BERT stands for Basic Excel R Toolkit. It’s free (licensed under the GPL v2)  and it has been developed by Structured Data LLC. At the time of writing the current version of BERT is 1.07. More information can be found here. From a more technical perspective, BERT is designed to support running R functions from Excel spreadsheet cells. In Excel terms, it’s for writing User-Defined Functions (UDFs) in R.

In this post I’m not going to show you how R and Excel interact via BERT. There are very good tutorials  here, here and here. Instead I want to show you how I used BERT to build a “control tower” for my trading.

How do I use BERT?

My trading signals are generated using a long list of R files but I need the flexibility of Excel to display results quickly and efficiently. As shown above BERT can do this for me but I also want to tailor the application to my needs. By combining the power of XML, VBA, R and BERT I can create a good looking yet powerful application in the form of an Excel file with minimum VBA code. Ultimately I have a single Excel file gathering all the necessary tasks to manage my portfolio: database update, signal generation, orders submission etc… My approach  could be broken down in the 3 steps below:

  1. Use XML to build user defined menus and buttons  in an Excel file.
  2. The above menus and buttons are essentially calls to VBA functions.
  3. Those VBA functions are wrapup around R functions defined using BERT.

With this approach I can keep a clear distinction between the core of my code kept in R, SQL and Python and everything used to display and format results kept in Excel, VBA & XML. In the next sections I present the prerequisite to developed such an approach and a step by step guide that explains how BERT could be used for simply passing data from R to Excel with minimal VBA code.

Prerequisite

1 – Download and install BERT from this link. Once the installation has completed you should have a new Add-Ins menu in Excel with the buttons as shown below. This is how BERT materialized in Excel.

picture1

2 – Download and install Custom UI editor: The Custom UI Editor allows to create user defined menus and buttons in Excel ribbon. A step by step procedure is available here.

Step by step guide

1 – R Code: The below R function is a very simple piece of code for illustration purposes only. It calculates and return the residuals from a linear regression. This is what we want to retrieve in Excel. Save this in a file called myRCode.R (any other name is fine) in a directory of your choice.

myFunction <- function(){
 aa <- rnorm(200)
 bb <- rnorm(200)
 res <- lm(aa~bb)$res
 return(res)
}

2 – functions.R in BERT: From Excel select Add-Ins -> Home Directory and open the file called functions.R. In this file paste the following code. Make sure you insert the correct path.

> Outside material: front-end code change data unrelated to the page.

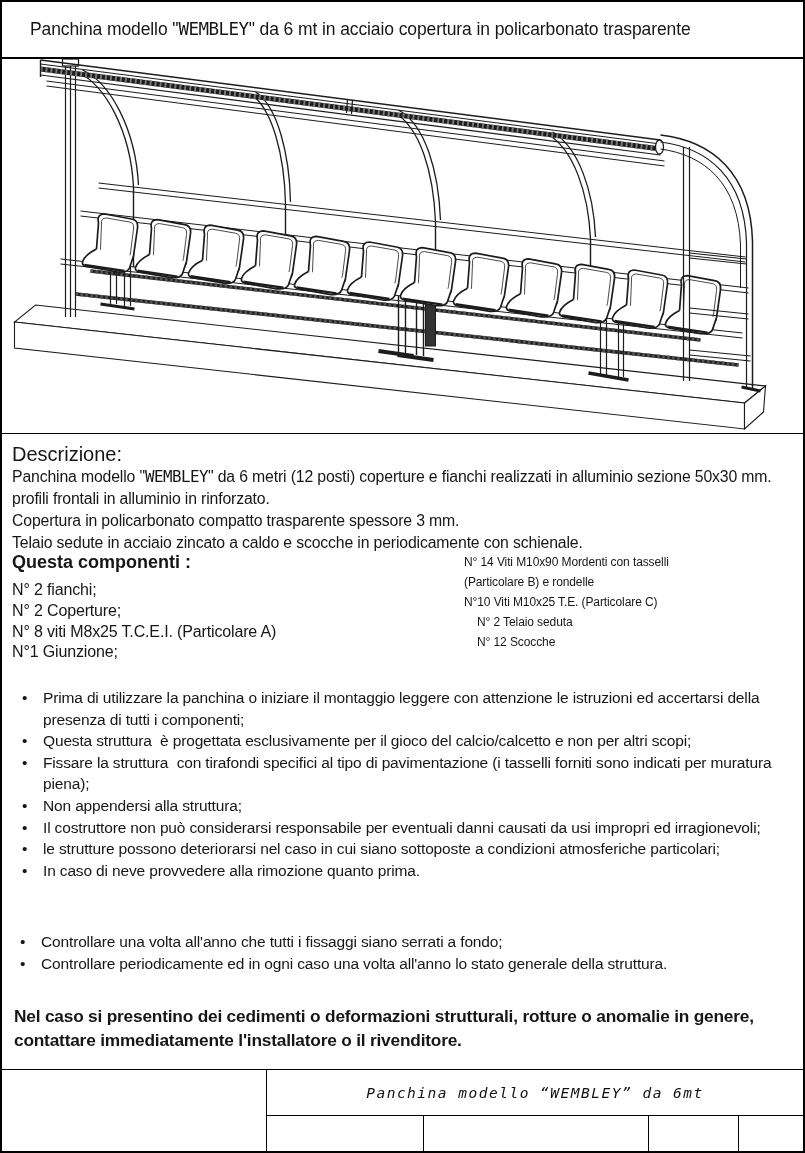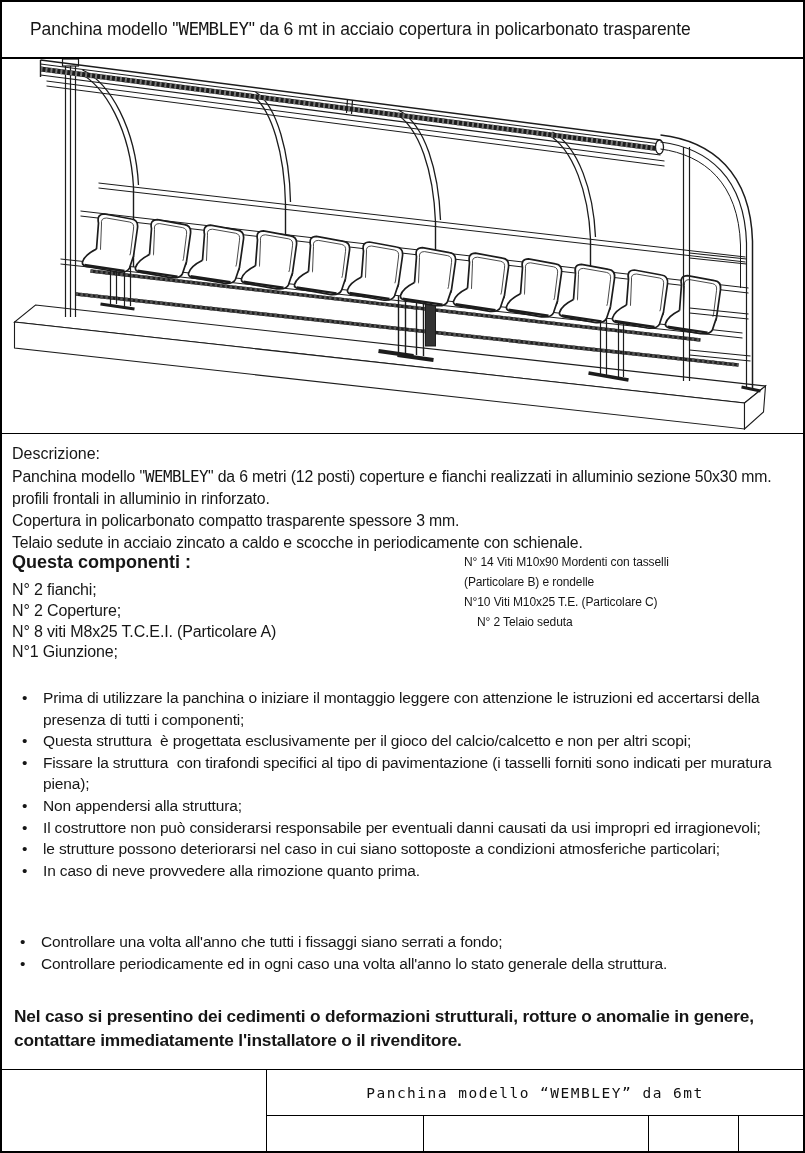--- a/index.html
+++ b/index.html
@@ -14,21 +14,21 @@
     border-bottom:2px solid #000; display:flex; align-items:center;
     padding-left:28px; font-size:17.5px; letter-spacing:-0.1px;
   }
   .cadfont{font-family:"DejaVu Sans Mono", monospace; letter-spacing:-0.5px;}
   .drawing-area{
     position:absolute; top:57px; left:0; right:0; height:374px;
     border-bottom:1.6px solid #000;
   }
   .drawing-area svg{display:block;}
   .content{position:absolute; left:0; right:0; top:431px; font-size:15.8px;}
-  .sec-heading{font-size:16px;}
+  .sec-heading{font-size:20px;}
   #descrizione{position:absolute; top:9px; left:10px; right:4px;}
   #descrizione .dline{white-space:nowrap; line-height:22px; letter-spacing:-0.15px;}
   #descrizione .dhead{line-height:24px;}
   #componenti{position:absolute; top:118px; left:10px; right:6px; display:flex;}
   #componenti .col-left{width:452px;}
   #componenti .col-left h3{margin:0; font-size:18px; font-weight:600; line-height:22px;}
   #componenti .col-left .items{margin-top:7px; font-size:16px; line-height:20.8px; letter-spacing:-0.15px;}
   #componenti .col-right{width:330px; font-size:12px; line-height:20px; letter-spacing:-0.1px; padding-top:1px;}
   #componenti .col-right .ind{padding-left:13px;}
   #avvertenze{position:absolute; top:245px; left:16px; right:8px;}
@@ -40,21 +40,21 @@
   #manutenzione{position:absolute; top:489px; left:14px; right:8px;}
   #manutenzione .bitem{line-height:22px;}
   #final-note{
     position:absolute; top:572px; left:12px; right:10px;
     font-weight:bold; font-size:17.3px; line-height:23.5px; letter-spacing:-0.2px;
   }
   .titleblock{position:absolute; left:0; right:0; top:1067px; height:86px; border-top:1.6px solid #000;}
   .tb-right{position:absolute; left:264px; top:0; bottom:0; right:0; border-left:1.4px solid #000;}
   .tb-title-row{
     height:45px; border-bottom:1.4px solid #000; display:flex; align-items:center; justify-content:center;
-    font-family:"DejaVu Sans Mono", monospace; font-size:14.5px; letter-spacing:1.5px; color:#111;
+    font-family:"DejaVu Sans Mono", monospace; font-size:14.5px; letter-spacing:1.5px; color:#111;font-style:italic;
   }
   .tb-cells{display:flex; height:40px;}
   .tb-cells .c{border-right:1.4px solid #000; height:100%;}
   .tb-cells .c1{width:156px;} .tb-cells .c2{width:224px;} .tb-cells .c3{width:89px;} .tb-cells .c4{flex:1; border-right:none;}
 </style>
 </head>
 <body>
 
 <div class="page">
 
@@ -176,20 +176,21 @@
           <div>N° 2 Coperture;</div>
           <div>N° 8 viti M8x25 T.C.E.I. (Particolare A)</div>
           <div>N°1 Giunzione;</div>
         </div>
       </div>
       <div class="col-right">
         <div>N° 14 Viti M10x90 Mordenti con tasselli</div>
         <div>(Particolare B) e rondelle</div>
         <div>N°10 Viti M10x25 T.E. (Particolare C)</div>
         <div class="ind">N° 2 Telaio seduta</div>
+        <div class="ind">N° 12 Scocche</div>
       </div>
     </div>
 
     <div id="avvertenze">
       <div class="blist">
         <div class="bitem">
             <span class="blt">•</span>
             <span class="btx">Prima di utilizzare la panchina o iniziare il montaggio leggere con attenzione le istruzioni ed accertarsi della presenza di tutti i componenti;</span>
           </div>
         <div class="bitem">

source("D:\\myPath\\myRCode.R")

This is just sourcing into BERT the R file you created above. Then save and close the file functions.R. Should you want to make any change to the R file created in step 1 you will have to reload it using the BERT button “Reload Startup File” from the Add-Ins menu in Excel

3 – In Excel: Create and save a file called myFile.xslm (any other name is fine). This is a macro-enabled file that you save in the directory of your choice. Once the file is saved close it.

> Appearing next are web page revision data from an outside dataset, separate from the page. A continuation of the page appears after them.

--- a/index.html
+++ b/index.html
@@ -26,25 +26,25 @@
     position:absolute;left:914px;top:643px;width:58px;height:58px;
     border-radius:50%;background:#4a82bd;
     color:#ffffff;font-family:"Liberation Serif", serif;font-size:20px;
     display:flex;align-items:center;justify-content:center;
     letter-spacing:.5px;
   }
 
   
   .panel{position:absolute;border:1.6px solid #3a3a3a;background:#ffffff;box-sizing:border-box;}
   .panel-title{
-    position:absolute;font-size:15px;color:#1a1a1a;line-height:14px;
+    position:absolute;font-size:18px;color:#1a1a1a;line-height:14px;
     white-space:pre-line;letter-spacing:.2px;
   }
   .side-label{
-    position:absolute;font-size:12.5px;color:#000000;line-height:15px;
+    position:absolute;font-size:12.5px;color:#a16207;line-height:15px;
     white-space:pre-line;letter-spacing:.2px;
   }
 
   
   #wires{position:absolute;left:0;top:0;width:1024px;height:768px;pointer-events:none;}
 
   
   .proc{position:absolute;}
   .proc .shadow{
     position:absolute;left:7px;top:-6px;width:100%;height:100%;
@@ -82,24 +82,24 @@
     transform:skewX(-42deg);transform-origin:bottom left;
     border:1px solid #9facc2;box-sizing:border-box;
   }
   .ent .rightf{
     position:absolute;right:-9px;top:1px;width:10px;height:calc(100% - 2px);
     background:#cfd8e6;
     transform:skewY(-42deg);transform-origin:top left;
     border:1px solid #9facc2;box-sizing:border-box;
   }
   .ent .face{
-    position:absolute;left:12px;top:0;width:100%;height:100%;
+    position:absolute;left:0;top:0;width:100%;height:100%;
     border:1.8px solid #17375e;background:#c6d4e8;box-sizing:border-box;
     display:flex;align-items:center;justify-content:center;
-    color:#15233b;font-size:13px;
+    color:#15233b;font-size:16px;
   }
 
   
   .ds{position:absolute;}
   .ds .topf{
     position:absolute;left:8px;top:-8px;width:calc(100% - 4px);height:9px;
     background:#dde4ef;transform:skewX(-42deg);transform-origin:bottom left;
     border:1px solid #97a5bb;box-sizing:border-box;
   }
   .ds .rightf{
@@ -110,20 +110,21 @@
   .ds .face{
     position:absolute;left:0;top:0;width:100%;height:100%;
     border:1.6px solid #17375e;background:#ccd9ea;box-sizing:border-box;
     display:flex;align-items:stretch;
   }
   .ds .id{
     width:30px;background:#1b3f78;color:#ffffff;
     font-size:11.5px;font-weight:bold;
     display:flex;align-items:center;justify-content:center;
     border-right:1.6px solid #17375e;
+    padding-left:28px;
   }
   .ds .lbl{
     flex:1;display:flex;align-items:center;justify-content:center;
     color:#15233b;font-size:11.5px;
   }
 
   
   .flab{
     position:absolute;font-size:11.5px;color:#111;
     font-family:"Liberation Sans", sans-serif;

4 – Open the file created above in Custom UI editor: Once the file is open, paste the below code.

<customUI xmlns="http://schemas.microsoft.com/office/2009/07/customui">
 <ribbon startFromScratch="false">
 <tabs>
 <tab id="RTrader" label="RTrader">
 <group id="myGroup" label="My Group">
 <button id="button1" label="New Button" size="large" onAction="myRCode" imageMso="Chart3DColumnChart" />
 </group> 
 </tab>
 </tabs>
 </ribbon>
</customUI>

You should have something like this in the XML editor:

xmlcodepicture

Essentially this piece of XML code creates an additional menu (RTrader), a new group (My Group) and a user defined button (New Button) in the Excel ribbon. Once you’re done, open myFile.xslm in Excel and close the Custom UI Editor. You should see something like this.

picture2

5 – Open VBA editor: In myFile.xlsm insert a new module. Paste the code below in the newly created module.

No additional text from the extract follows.